Mudanças no texto original
O relator optou por inserir a autorização no artigo 6º do Estatuto do Desarmamento, que lista as exceções à proibição do porte, em vez de criar uma lei isolada. Segundo Alden, o princípio da consolidação das leis orienta o legislador a evitar a proliferação de normas esparsas sobre o mesmo tema, mantendo a unidade sistêmica do Direito.
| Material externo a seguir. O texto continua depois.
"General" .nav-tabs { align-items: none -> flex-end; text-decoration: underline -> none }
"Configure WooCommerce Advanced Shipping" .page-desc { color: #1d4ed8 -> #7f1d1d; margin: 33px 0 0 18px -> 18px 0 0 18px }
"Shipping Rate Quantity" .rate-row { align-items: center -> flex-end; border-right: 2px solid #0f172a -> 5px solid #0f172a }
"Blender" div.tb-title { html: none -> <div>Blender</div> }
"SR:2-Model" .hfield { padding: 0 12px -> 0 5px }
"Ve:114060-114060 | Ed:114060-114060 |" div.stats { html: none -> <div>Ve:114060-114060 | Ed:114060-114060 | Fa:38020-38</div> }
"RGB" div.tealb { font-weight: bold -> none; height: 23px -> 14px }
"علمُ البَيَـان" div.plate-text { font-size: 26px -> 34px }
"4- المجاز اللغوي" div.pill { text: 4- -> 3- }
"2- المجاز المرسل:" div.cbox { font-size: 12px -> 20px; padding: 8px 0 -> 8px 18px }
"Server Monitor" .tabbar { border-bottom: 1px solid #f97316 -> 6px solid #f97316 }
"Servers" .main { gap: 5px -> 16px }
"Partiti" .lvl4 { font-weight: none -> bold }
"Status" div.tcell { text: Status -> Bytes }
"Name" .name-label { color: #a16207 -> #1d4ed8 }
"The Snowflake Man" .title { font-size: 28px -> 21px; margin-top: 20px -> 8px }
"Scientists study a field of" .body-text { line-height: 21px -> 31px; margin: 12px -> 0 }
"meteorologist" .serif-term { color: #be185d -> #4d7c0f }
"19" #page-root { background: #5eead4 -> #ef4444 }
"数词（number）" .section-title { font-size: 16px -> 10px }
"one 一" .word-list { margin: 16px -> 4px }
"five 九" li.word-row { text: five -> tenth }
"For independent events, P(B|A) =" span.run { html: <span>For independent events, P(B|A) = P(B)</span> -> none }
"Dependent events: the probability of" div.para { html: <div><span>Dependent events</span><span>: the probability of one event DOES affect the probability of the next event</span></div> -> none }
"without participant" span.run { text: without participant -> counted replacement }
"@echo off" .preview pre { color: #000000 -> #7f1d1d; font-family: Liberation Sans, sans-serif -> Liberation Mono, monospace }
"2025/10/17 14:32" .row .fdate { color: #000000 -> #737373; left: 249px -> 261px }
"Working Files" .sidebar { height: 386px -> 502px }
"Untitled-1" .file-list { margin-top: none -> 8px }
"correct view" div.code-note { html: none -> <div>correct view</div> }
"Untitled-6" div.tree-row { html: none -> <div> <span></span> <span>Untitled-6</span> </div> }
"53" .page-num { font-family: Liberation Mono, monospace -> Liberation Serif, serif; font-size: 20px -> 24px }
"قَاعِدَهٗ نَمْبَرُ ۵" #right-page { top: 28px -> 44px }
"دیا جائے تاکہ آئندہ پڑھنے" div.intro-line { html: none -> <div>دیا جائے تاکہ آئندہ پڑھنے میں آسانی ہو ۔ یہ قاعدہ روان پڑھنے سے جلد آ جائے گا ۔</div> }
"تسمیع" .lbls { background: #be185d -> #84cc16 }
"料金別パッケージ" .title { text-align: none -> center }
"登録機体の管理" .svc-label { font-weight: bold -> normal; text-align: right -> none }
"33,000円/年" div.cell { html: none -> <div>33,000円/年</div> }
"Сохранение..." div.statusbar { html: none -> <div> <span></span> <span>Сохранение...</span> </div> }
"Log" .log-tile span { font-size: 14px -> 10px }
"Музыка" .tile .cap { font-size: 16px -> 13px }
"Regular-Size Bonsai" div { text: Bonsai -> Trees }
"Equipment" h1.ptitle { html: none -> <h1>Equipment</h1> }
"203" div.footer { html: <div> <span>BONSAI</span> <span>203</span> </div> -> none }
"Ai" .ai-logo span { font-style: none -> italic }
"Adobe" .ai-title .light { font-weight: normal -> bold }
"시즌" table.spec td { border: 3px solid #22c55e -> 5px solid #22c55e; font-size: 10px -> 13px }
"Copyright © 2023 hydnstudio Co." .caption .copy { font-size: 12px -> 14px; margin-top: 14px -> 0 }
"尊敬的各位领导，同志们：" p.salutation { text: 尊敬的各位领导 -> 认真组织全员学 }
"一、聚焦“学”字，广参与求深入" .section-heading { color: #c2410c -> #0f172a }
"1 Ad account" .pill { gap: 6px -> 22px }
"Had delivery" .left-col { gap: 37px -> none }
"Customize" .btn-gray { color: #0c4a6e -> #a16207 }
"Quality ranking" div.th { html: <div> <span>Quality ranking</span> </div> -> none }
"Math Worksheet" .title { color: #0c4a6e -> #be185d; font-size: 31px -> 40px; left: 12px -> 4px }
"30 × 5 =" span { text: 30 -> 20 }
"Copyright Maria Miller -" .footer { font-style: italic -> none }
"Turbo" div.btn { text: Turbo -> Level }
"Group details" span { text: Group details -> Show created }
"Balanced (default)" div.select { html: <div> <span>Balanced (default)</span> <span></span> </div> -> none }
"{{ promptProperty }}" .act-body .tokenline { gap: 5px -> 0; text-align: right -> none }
Além disso, o substitutivo suprimiu trechos que restringiam o porte ao deslocamento estritamente relacionado ao exercício profissional, a horários e locais comprovados em agenda de visitas e ao perímetro urbano ou rural declarado no plano de trabalho. O relator argumentou que essas disposições poderiam impor dificuldades à profissão, como em casos de desvios de rota, imprevistos ou oportunidades de negócio sem tempo hábil para registro.
Justificativa do relator
No parecer, Capitão Alden afirmou que a atividade do corretor de imóveis, por sua natureza itinerante e pela necessidade de adentrar locais ermos com pessoas desconhecidas, configura-se como atividade de risco que justifica a proteção estatal por meio da autorização para o porte de arma.
Próximos passos
A matéria será encaminhada à Comissão de Constituição e Justiça (CCJ), que dará a última palavra antes da remessa ao Senado. O presidente da Câmara, Hugo Motta (Republicanos-PB), determinou a adoção do rito de análise conclusiva pelas comissões, o que dispensa a votação em Plenário.
Requisitos para o porte
Para obter o direito, os corretores deverão ser submetidos a testes de capacidade técnica e aptidão psicológica para o manuseio de arma de fogo, nos mesmos moldes exigidos atualmente para agentes do Gabinete de Segurança Institucional da Presidência da República (GSI), policiais legislativos, agentes prisionais, fiscais do trabalho e membros da Receita Federal.